==== STORED DATA
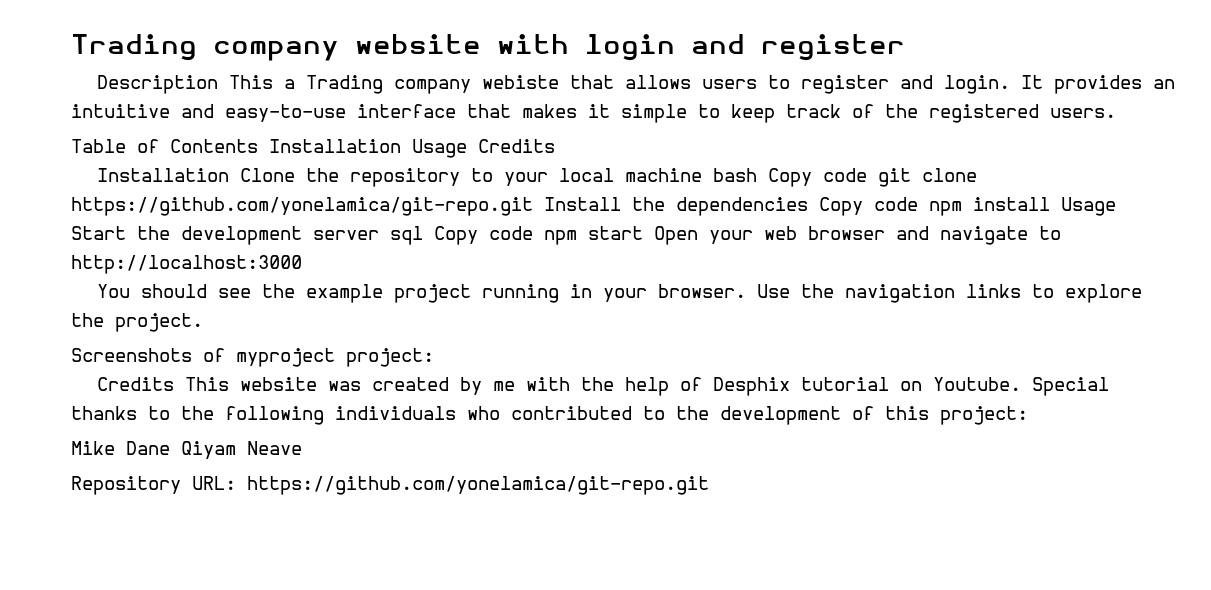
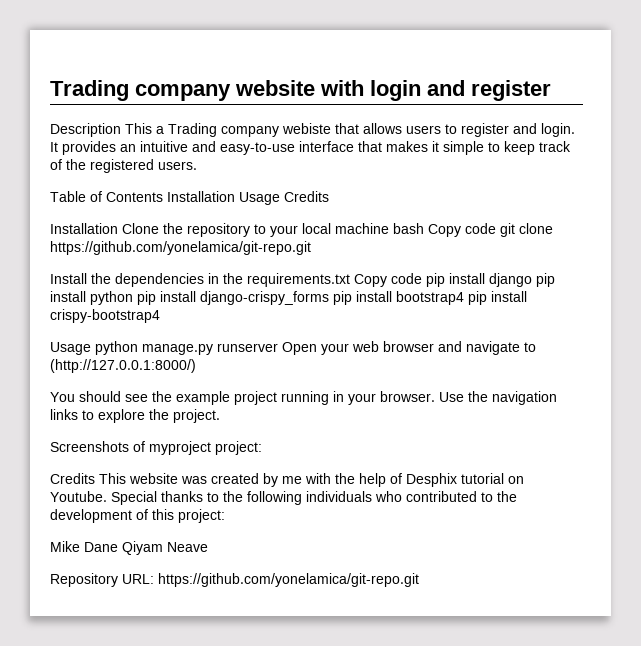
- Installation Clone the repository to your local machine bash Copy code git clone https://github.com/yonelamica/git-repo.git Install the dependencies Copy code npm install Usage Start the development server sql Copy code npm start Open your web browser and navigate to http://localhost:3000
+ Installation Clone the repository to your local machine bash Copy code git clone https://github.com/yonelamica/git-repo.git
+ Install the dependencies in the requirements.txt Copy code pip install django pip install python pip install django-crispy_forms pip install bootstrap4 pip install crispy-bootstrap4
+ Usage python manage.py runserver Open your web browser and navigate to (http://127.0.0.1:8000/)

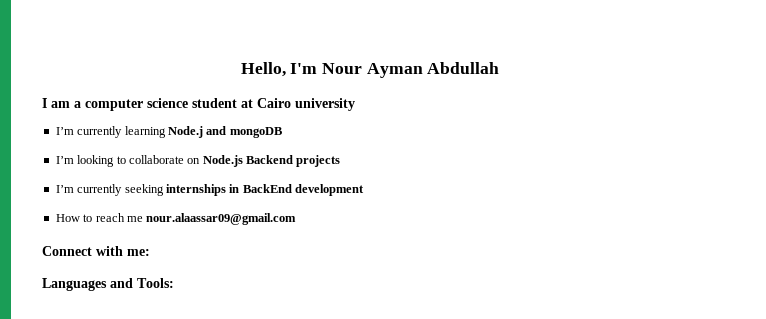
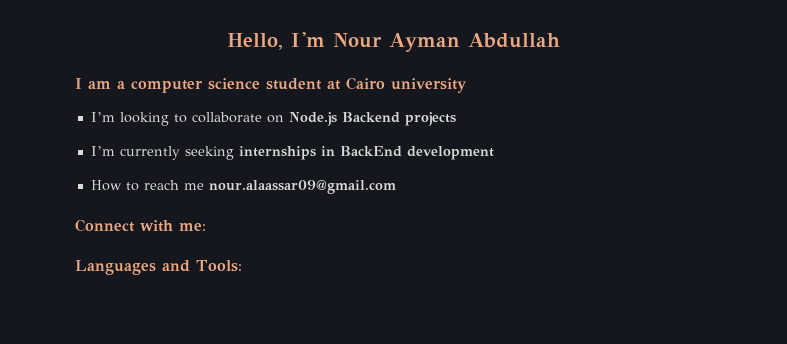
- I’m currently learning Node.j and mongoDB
========
TO DO :: In the lines above, spot each one that contains the word "Installation" and copy it.

EXERCISE RESULT ::
- Installation Clone the repository to your local machine bash Copy code git clone https://github.com/yonelamica/git-repo.git Install the dependencies Copy code npm install Usage Start the development server sql Copy code npm start Open your web browser and navigate to http://localhost:3000
+ Installation Clone the repository to your local machine bash Copy code git clone https://github.com/yonelamica/git-repo.git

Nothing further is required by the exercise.